Eric Hall finished with a characteristic flourish. “Give me a hundred and ten percent at all times — and don’t blow it by doing something stupid.”
Thus we went at it again for another two and a half months, heading first for the group one mountain training facility, three thousand feet up in the rough, jagged Laguna Mountains at La Posta, eighty miles east of San Diego. That’s where they taught us stealth, camouflage, and patrolling, the essential field craft of the commando. The terrain was really rough, hard to climb, steep, and demanding. Sometimes we didn’t make it back to barracks at night and had to sleep outside in the wild country.
They taught us how to navigate across the land with maps and compass. At the end of the week, we all passed the basic courses, three-mile journeys conducted in pairs across the mountains. Then we headed back to the center to prepare for Camp Pen-dle-ton, where we would undergo our first intensive courses in weaponry.
No time was lost. We were out there with submachine guns, rifles, and pistols, training for the not-too-distant days when we would go into combat armed with the M4 rifle, the principal SEAL weapon of war.
First thing was safety. And we all had to learn by heart the four critical rules:
1. Consider all weapons to be loaded at all times.
2. Never point a weapon at anything you do not want to put a bullet through.
3. Never put your finger on the trigger unless you want to shoot.
4. Know your target and what’s behind it.
They kept us out on the shooting range for hours.
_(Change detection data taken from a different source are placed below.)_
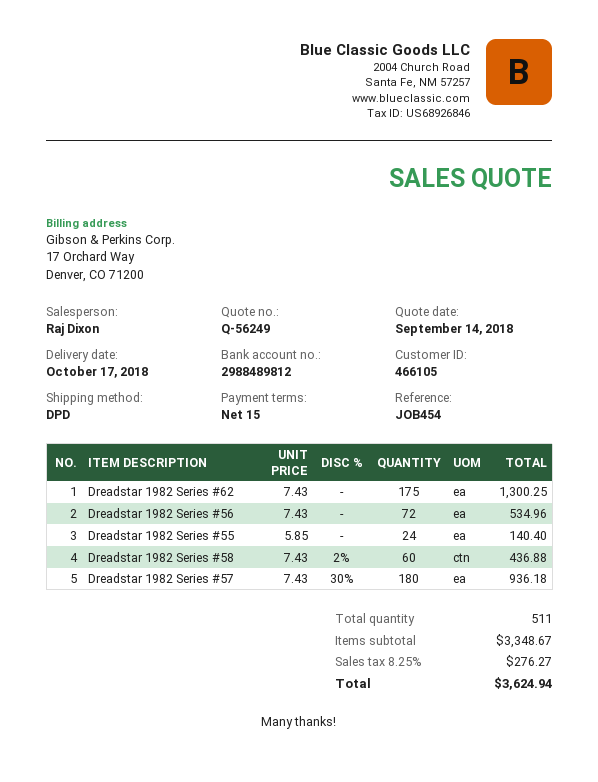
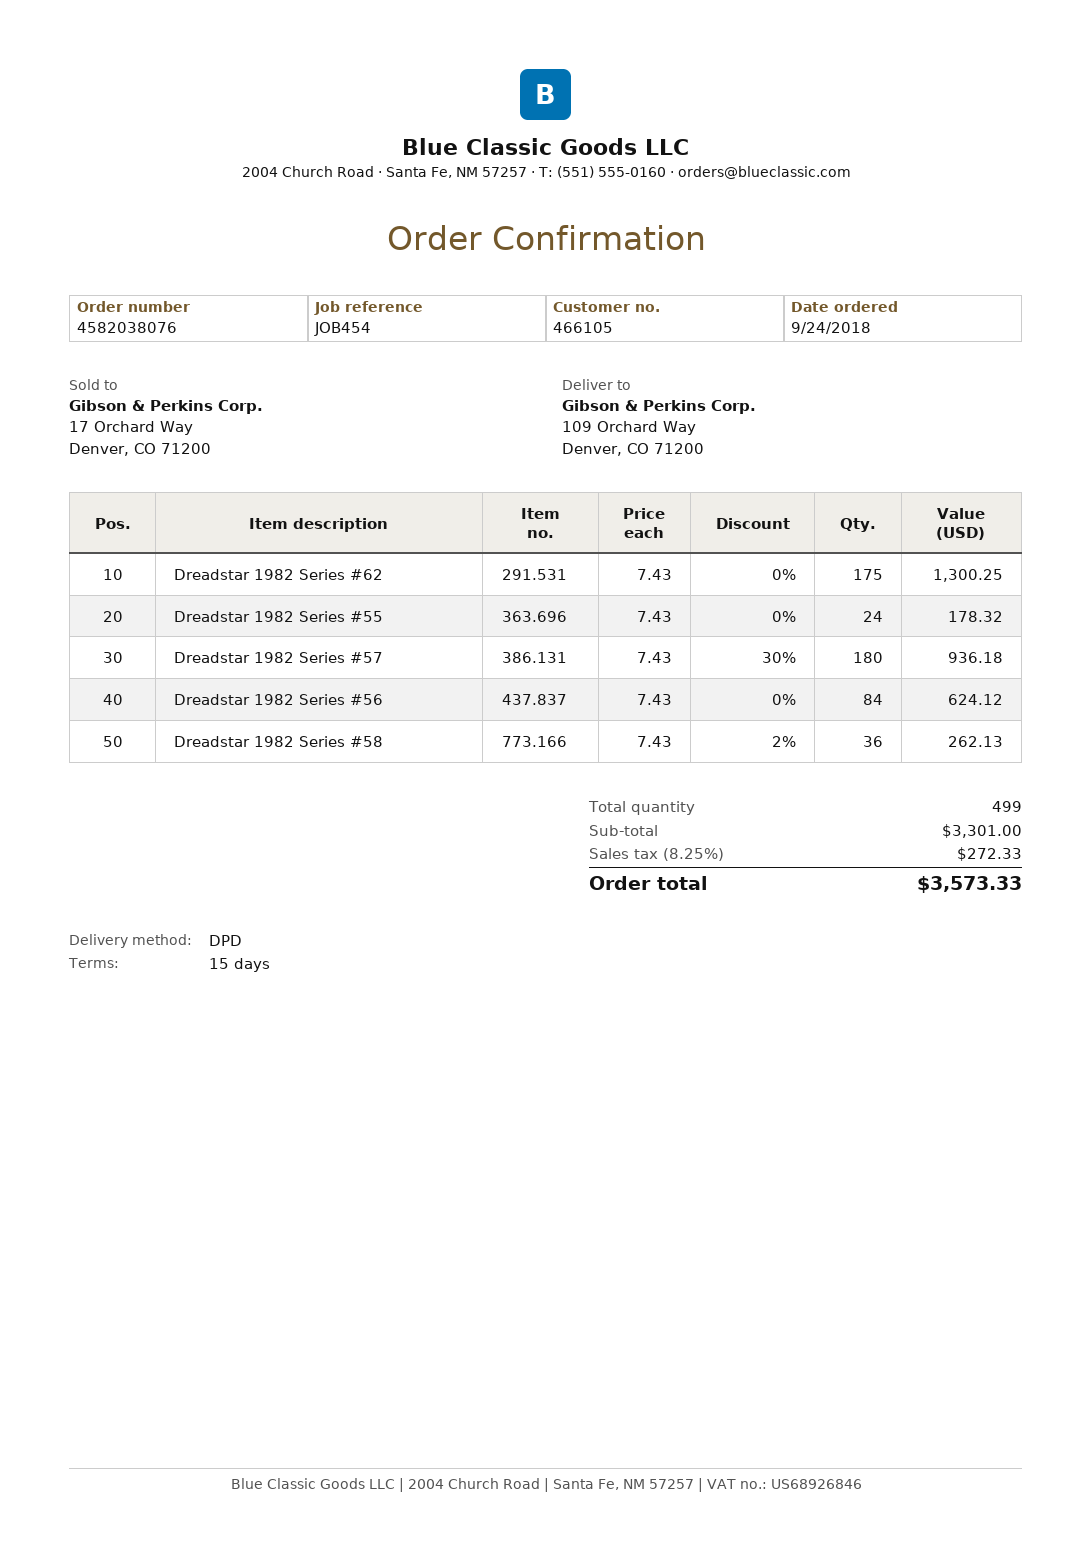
Dreadstar 1982 Series #56: 72 x 7.43 = 534.96 -> 84 x 7.43 = 624.12
Dreadstar 1982 Series #55: 24 x 5.85 = 140.40 -> 24 x 7.43 = 178.32
Dreadstar 1982 Series #58: 60 x 7.43 - 2% = 436.88 -> 36 x 7.43 - 2% = 262.13
total quantity: 511 -> 499
subtotal: 3348.67 -> 3301.00
tax: 8.25% = 276.27 -> 8.25% = 272.33
total: 3624.94 -> 3573.33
In between times we had to dismantle and assemble machine guns and the M4, all under the eyes of instructors who timed us with stopwatches. And the brutal regime of fitness never wavered. It was harder than second phase, because now we had to run carrying heavy packs, ammunition, and guns.
We also had a couple of weeks at the center to study high explosives and demolition. This mostly involved straightforward TNT and plastic, with various firing assemblies. The practical work happened only on the island of San Clemente. And before we got to do that, we had another rigorous training schedule to complete, including one fourteen-mile run along the beach and back.
This was the first time we had run any race without being wet and probably sandy. Just imagine, dry shorts and running shoes. We floated along, not a care in the world.
It was mid-March before we decamped to San Clemente for four weeks of training, long hours, seven days a week until we finished. This rugged moonscape of an island is situated off the California coast, sixty miles west of San Diego, across the Gulf of Santa Catalina.